Change listing data:
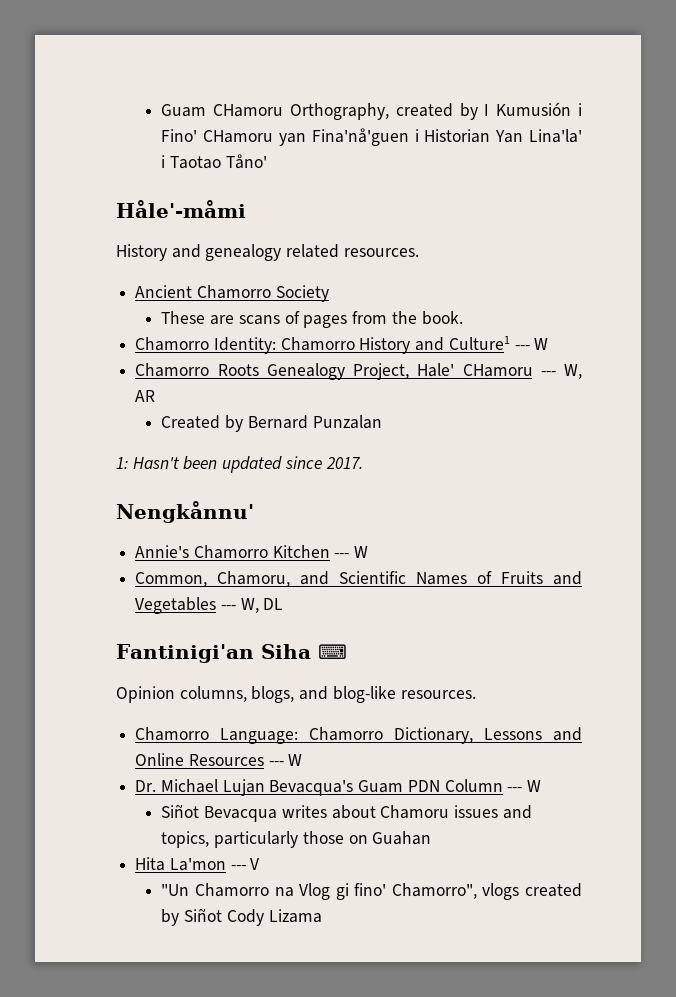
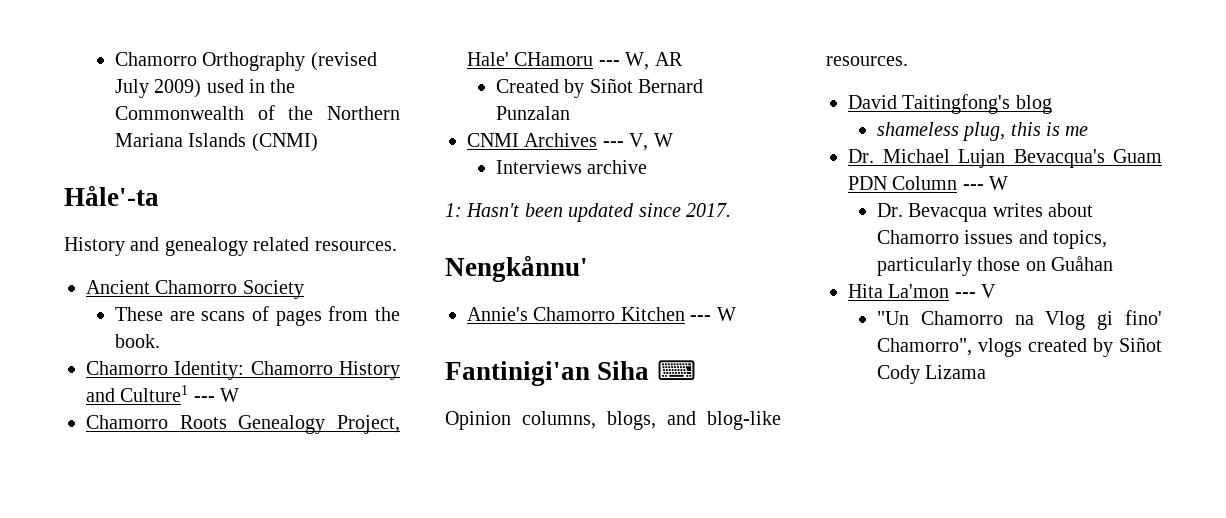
- Guam CHamoru Orthography, created by I Kumusión i Fino' CHamoru yan Fina'nå'guen i Historian Yan Lina'la' i Taotao Tåno'
- Håle'-måmi
+ Chamorro Orthography (revised July 2009) used in the Commonwealth of the Northern Mariana Islands (CNMI)
+ Håle'-ta
- Created by Bernard Punzalan
+ Created by Siñot Bernard Punzalan
+ CNMI Archives --- V, W
+ Interviews archive
- Common, Chamoru, and Scientific Names of Fruits and Vegetables --- W, DL
- Chamorro Language: Chamorro Dictionary, Lessons and Online Resources --- W
+ David Taitingfong's blog
+ shameless plug, this is me
- Siñot Bevacqua writes about Chamoru issues and topics, particularly those on Guahan
+ Dr. Bevacqua writes about Chamorro issues and topics, particularly those on Guåhan

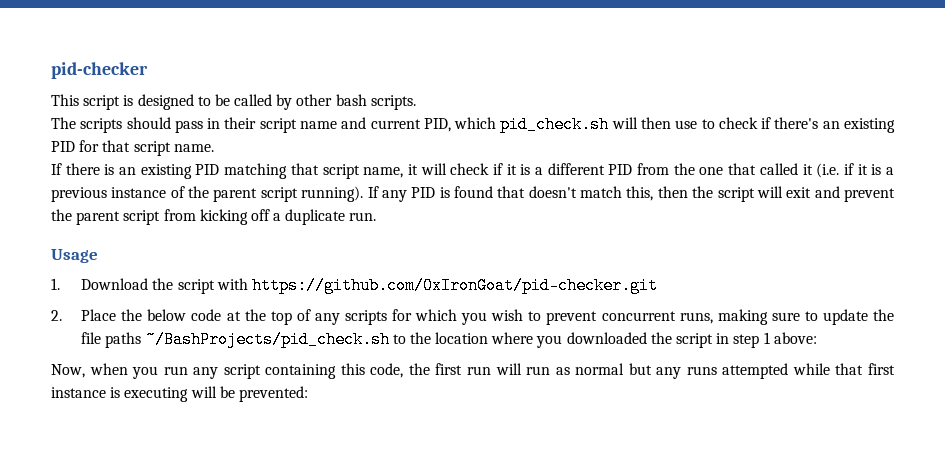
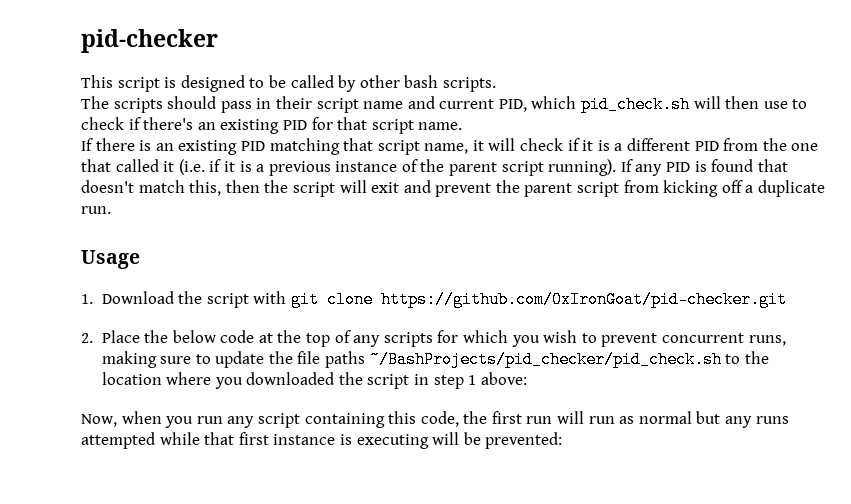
- 1. Download the script with https://github.com/0xIronGoat/pid-checker.git
+ 1. Download the script with git clone https://github.com/0xIronGoat/pid-checker.git
- 2. Place the below code at the top of any scripts for which you wish to prevent concurrent runs, making sure to update the file paths ~/BashProjects/pid_check.sh to the location where you downloaded the script in step 1 above:
+ 2. Place the below code at the top of any scripts for which you wish to prevent concurrent runs, making sure to update the file paths ~/BashProjects/pid_checker/pid_check.sh to the location where you downloaded the script in step 1 above:

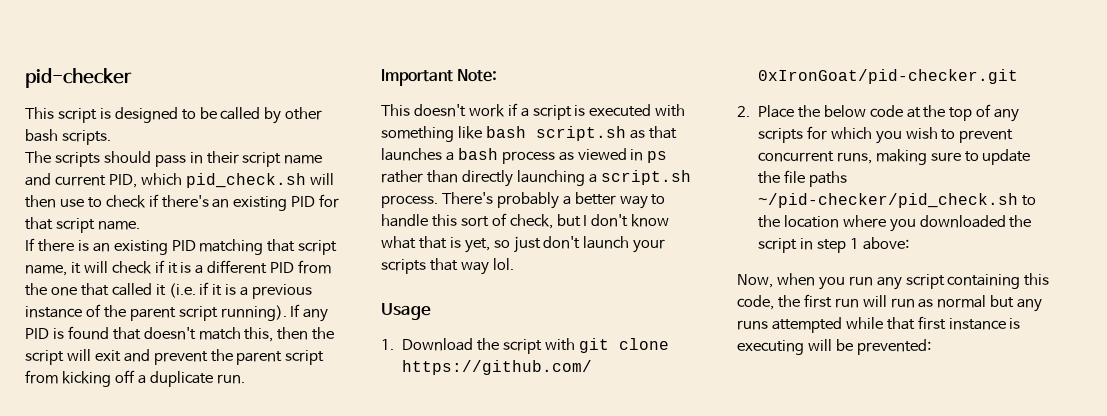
+ Important Note:
+ This doesn't work if a script is executed with something like bash script.sh as that launches a bash process as viewed in ps rather than directly launching a script.sh process. There's probably a better way to handle this sort of check, but I don't know what that is yet, so just don't launch your scripts that way lol.
- 2. Place the below code at the top of any scripts for which you wish to prevent concurrent runs, making sure to update the file paths ~/BashProjects/pid_checker/pid_check.sh to the location where you downloaded the script in step 1 above:
+ 2. Place the below code at the top of any scripts for which you wish to prevent concurrent runs, making sure to update the file paths ~/pid-checker/pid_check.sh to the location where you downloaded the script in step 1 above:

Exercise description:
Repeat every record above exactly. Omit the pictures.

Worked solution:
- Guam CHamoru Orthography, created by I Kumusión i Fino' CHamoru yan Fina'nå'guen i Historian Yan Lina'la' i Taotao Tåno'
- Håle'-måmi
+ Chamorro Orthography (revised July 2009) used in the Commonwealth of the Northern Mariana Islands (CNMI)
+ Håle'-ta
- Created by Bernard Punzalan
+ Created by Siñot Bernard Punzalan
+ CNMI Archives --- V, W
+ Interviews archive
- Common, Chamoru, and Scientific Names of Fruits and Vegetables --- W, DL
- Chamorro Language: Chamorro Dictionary, Lessons and Online Resources --- W
+ David Taitingfong's blog
+ shameless plug, this is me
- Siñot Bevacqua writes about Chamoru issues and topics, particularly those on Guahan
+ Dr. Bevacqua writes about Chamorro issues and topics, particularly those on Guåhan

- 1. Download the script with https://github.com/0xIronGoat/pid-checker.git
+ 1. Download the script with git clone https://github.com/0xIronGoat/pid-checker.git
- 2. Place the below code at the top of any scripts for which you wish to prevent concurrent runs, making sure to update the file paths ~/BashProjects/pid_check.sh to the location where you downloaded the script in step 1 above:
+ 2. Place the below code at the top of any scripts for which you wish to prevent concurrent runs, making sure to update the file paths ~/BashProjects/pid_checker/pid_check.sh to the location where you downloaded the script in step 1 above:

+ Important Note:
+ This doesn't work if a script is executed with something like bash script.sh as that launches a bash process as viewed in ps rather than directly launching a script.sh process. There's probably a better way to handle this sort of check, but I don't know what that is yet, so just don't launch your scripts that way lol.
- 2. Place the below code at the top of any scripts for which you wish to prevent concurrent runs, making sure to update the file paths ~/BashProjects/pid_checker/pid_check.sh to the location where you downloaded the script in step 1 above:
+ 2. Place the below code at the top of any scripts for which you wish to prevent concurrent runs, making sure to update the file paths ~/pid-checker/pid_check.sh to the location where you downloaded the script in step 1 above:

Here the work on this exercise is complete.